Когда мы вышли с завода, он поинтересовался, не занят ли я сегодня, и предложил пройтись. Мы были приятелями, и мне не хотелось оставлять его сегодня одного. И мы пошли, и он долго молчал...

— Как ты думаешь, — спросил он наконец, — я хороший начальник цеха?

— Конечно, — ответил я. — Тебя же ценят. Уважают.

— Ну, а как человек, личность чего-нибудь стою?

Я засмеялся. Но лицо его стало таким, что смешливость мою как рукой сняло. Я даже испугался...

— Что это сегодня с тобой?

Мы прошли несколько шагов молча, затем он сказал:

— Видно, я устарел.

Я подумал, что он устал. Переутомление, загнанность, предел. Ничего удивительного, думал я, ведь руководить таким участком, все время на нервах...

— Ты почему голосовал за? — спросил он.

— Я ведь могу иметь свое мнение, не так ли…

— У всех свое мнение. Но все голосовали за.

— Что ж! Единодушие тут говорит только о том, что, стало быть, решили правильно.

— И я голосовал за, — усмехнулся Адамович. — Хотя у меня вообще-то совсем особое мнение. А у тебя на этот счет вообще нет никакого мнения...

— По-твоему, я не знаю Соколова?

— ... и голосовал ты, — продолжал он, не слушая меня, — потому, что так голосовали все. И прежде всего, конечно, директор, главный, я и так далее.
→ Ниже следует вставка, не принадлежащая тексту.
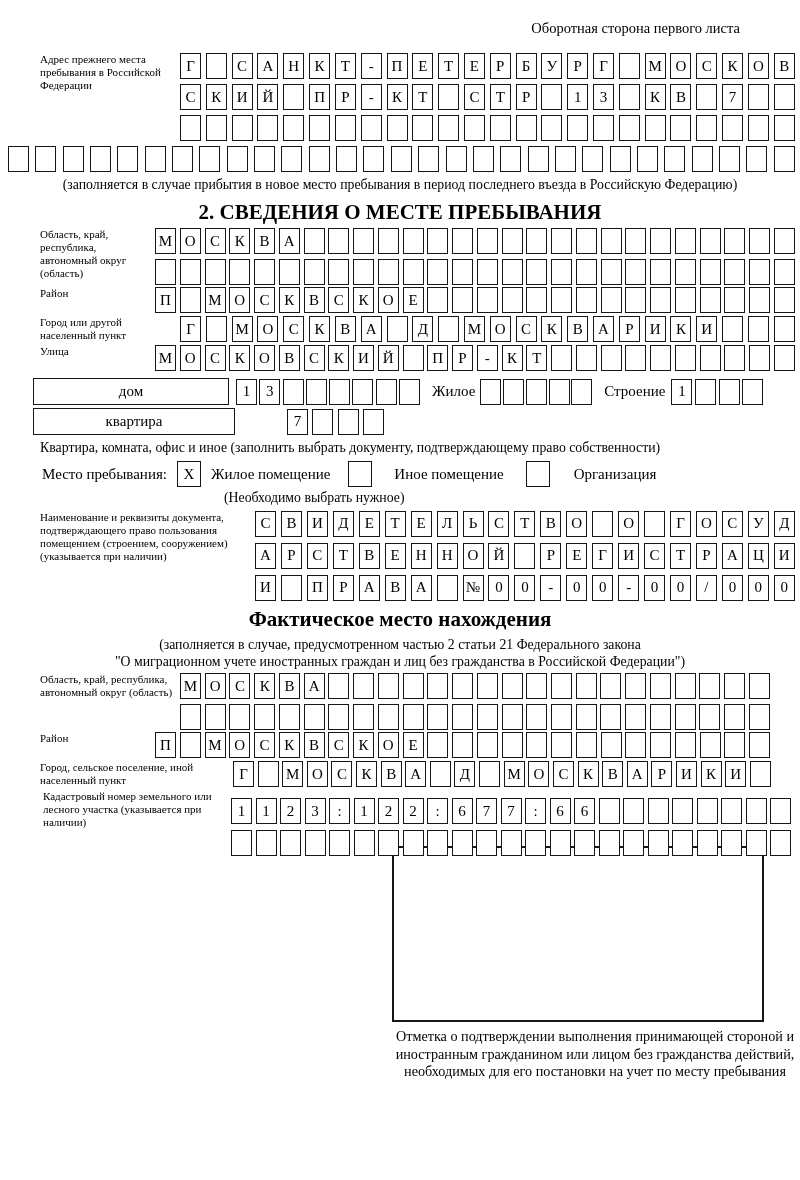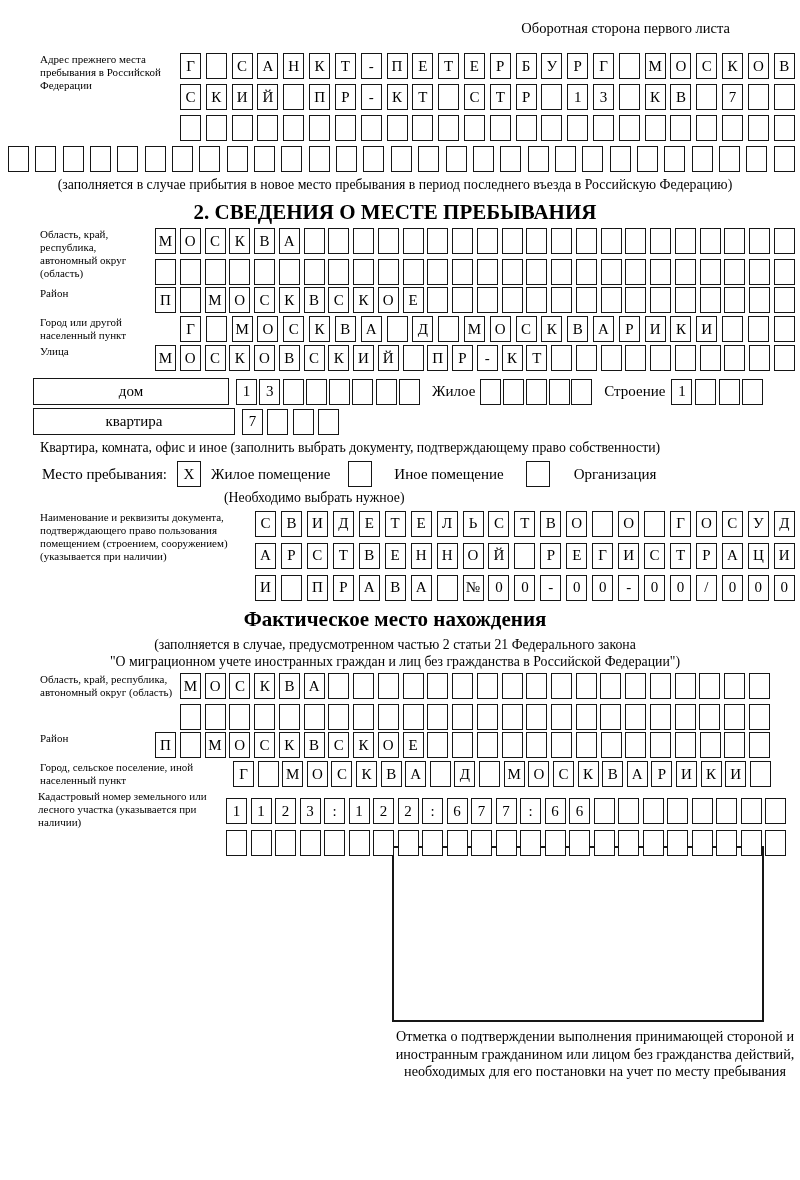--- a/index.html
+++ b/index.html
@@ -4,7 +4,7 @@
 <style>
   html,body{margin:0;padding:0;background:#fff;}
   body{width:800px;font-family:"Liberation Serif","DejaVu Serif",serif;color:#000;}
-  .page{width:800px;height:1180px;box-sizing:border-box;padding:6px 16px 0 6px;overflow:hidden;position:relative;background:#fff;}
+  .page{width:800px;height:1180px;box-sizing:border-box;padding:6px 6px 0 6px;overflow:hidden;position:relative;background:#fff;}
   .hdr{font-size:14.5px;text-align:right;padding-right:54px;margin-top:14px;}
   .frow{display:flex;align-items:flex-start;}
   .flabel{font-size:11px;line-height:1.18;flex-shrink:0;box-sizing:border-box;padding-left:34px;}

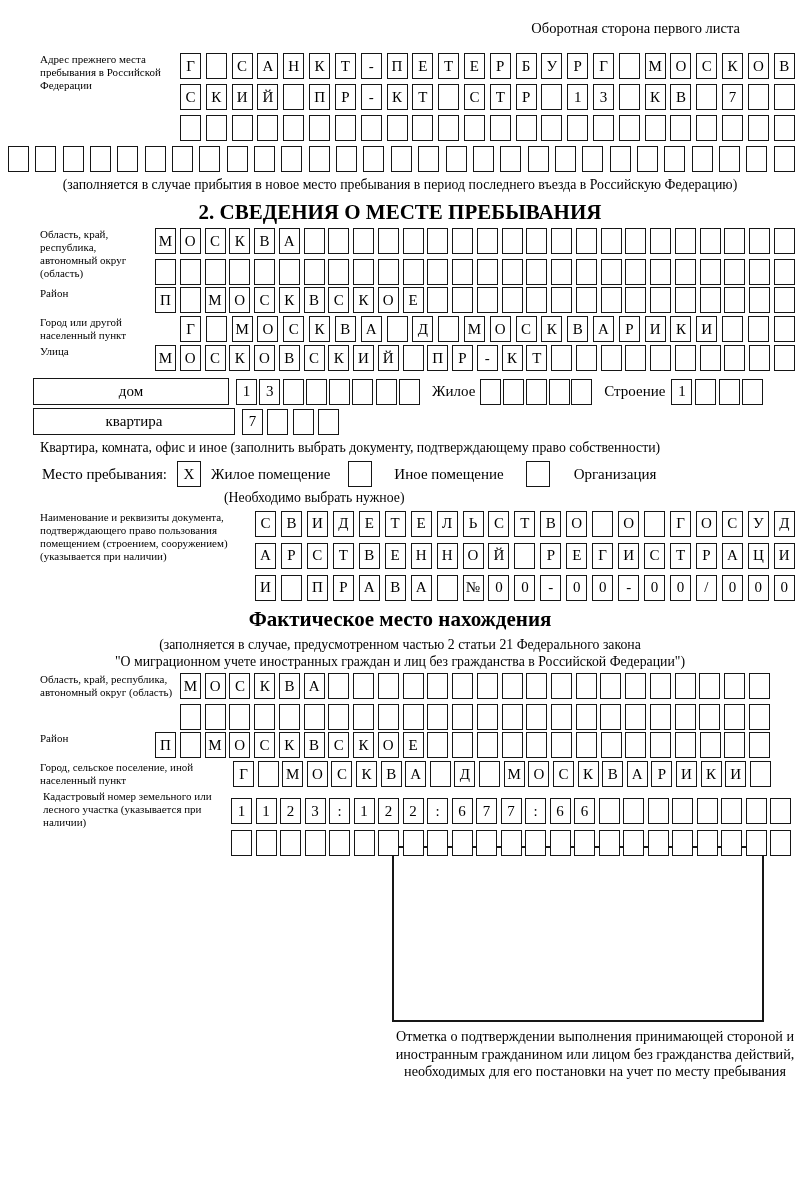--- a/index.html
+++ b/index.html
@@ -330,7 +330,7 @@
       </div>
   </div>
 
-  <div class="frow" style="margin-top:3px;align-items:center;">
+  <div class="frow" style="margin-top:3px;align-items:center;gap:45px;">
     <div class="lblbox" style="width:202px;margin-left:27px;">квартира</div>
     <div class="cellrow" style="width:97px;margin-left:7px;">
         <div class="cell">7</div>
Не каждый может позволить себе такую роскошь, как собственное мнение.

— Хорошенькую аттестацию ты даешь своему приятелю.

— Ты не обижайся. Роскошествовать тебе было незачем; ты положился на большинство и не проиграл.
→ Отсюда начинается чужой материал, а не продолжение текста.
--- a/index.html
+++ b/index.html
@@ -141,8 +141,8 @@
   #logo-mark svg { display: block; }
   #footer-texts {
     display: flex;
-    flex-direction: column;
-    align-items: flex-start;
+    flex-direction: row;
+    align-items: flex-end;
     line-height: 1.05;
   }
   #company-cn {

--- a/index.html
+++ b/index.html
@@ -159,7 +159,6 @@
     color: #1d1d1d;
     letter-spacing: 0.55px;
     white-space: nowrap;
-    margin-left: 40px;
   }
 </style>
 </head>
— Послушай, Петр, но ведь я и в самом деле знаю твоего Соколова. Конечно, он неплохой человек. Но — мастер... Увы! Эта старая школа себя изжила. Ты и сам знаешь. Если хочешь, то именно из-за него у тебя эти вечные лихорадки с планом. Не ты, а он устарел.

— О чем мы говорим, бог ты мой, о чем мы только не говорим. — Адамович тряхнул головой, провел рукой по лицу, словно стирая с него паутину, и как-то замученно улыбнулся. — Давным-давно, — проговорил он, — и далеко от этих мест, в больнице встретились два человека: один средних лет, другой — юнец. И старший выхаживал младшего. Ты не знаешь, как это жутко после операции, какая адская мука, когда все внутри, кажется, разрывает огненными клещами, распирает, выворачивает... Сильные, большие мужчины, не стыдясь, кричат, как... как роженицы. А сестра не идет, никого не дозваться...
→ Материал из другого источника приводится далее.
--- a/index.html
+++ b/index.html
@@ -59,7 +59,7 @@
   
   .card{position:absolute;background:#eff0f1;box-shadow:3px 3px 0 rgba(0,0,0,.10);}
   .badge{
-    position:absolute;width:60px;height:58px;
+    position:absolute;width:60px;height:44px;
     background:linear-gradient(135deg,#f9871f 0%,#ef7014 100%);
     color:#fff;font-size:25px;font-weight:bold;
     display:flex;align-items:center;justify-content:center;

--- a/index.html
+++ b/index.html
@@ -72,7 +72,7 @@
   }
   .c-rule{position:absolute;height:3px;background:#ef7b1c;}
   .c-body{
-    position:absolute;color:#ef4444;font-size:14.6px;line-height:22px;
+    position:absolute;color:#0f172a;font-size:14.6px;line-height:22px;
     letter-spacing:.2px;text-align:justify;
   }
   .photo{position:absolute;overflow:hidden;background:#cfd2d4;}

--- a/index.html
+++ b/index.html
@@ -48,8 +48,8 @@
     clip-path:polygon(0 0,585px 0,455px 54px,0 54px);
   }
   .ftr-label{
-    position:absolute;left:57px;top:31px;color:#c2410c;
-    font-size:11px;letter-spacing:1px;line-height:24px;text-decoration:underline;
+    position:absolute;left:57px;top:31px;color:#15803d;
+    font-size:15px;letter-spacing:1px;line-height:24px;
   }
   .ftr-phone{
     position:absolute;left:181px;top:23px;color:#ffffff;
— Я знаю, Петр, он тебе дорог, много помог...

— ... а потом, после уже, старший вытаскивает молодого из отменной шайки-лейки, определяет в фэзэуху, под личное наблюдение. Возня, канитель, и в результате — педагогичный, доброжелательный пинок в зад, прямо к дверям института: а теперь тебе, Петя, можно и в люди... А кто я ему был? Никто. Беспризорная рвань. Первый встречный. После, конечно, другое дело... Ведь это я его потом сюда выписал.

— Ну кто, скажи, посягает на его человеческие качества? Речь-то о профессиональной пригодности. На данном, если хочешь, этапе. По-моему, он и сам это понимает. Ну, не по силам человеку мастером.

— Понимает, — повторил Адамович. — Казнится даже, что меня подвел. А с другой стороны, вроде бы и рад назад за верстак: и заработаешь больше, и спокойнее. У него же золотые руки...

Мы шли без определенной цели; просто ему надо было двигаться, перемещаться. Расцвеченные неоном большие улицы остались где-то в стороне, навстречу вставала снежная темнота полузнакомых улочек и переулков.

— Главное слово было мое, — говорил Адамович. — Ты заметил, как на меня смотрел директор? Каким тоном спросил о мнении? Как впился?.. Он был недоволен, что я не особенно решительно... одним словом, что инициатива исходила не от меня. Ведь это можно черт знает как истолковать. «Излиберальничались! В научно-технический прогресс на одних эмоциях едем». Вот ведь! А энтузиазм, например, важным резервом мыслит. Тут, выходит, эмоции годятся.

— Поставь себя на его место.

— Ну да! Ну да! В том-то и дело! Ведь я же сознаю, знаю, что все это правильно, законно. И голосовал я правильно, в интересах производства, общего, стало быть, дела. Но почему вот тут, — Адамович ткнул себя в грудь, — тут вот почему такое, так скверно? Как будто предал его. Ты понимаешь?.. Нет чувства удовлетворенности, этой самой гармонии... Вру я себе, что ли?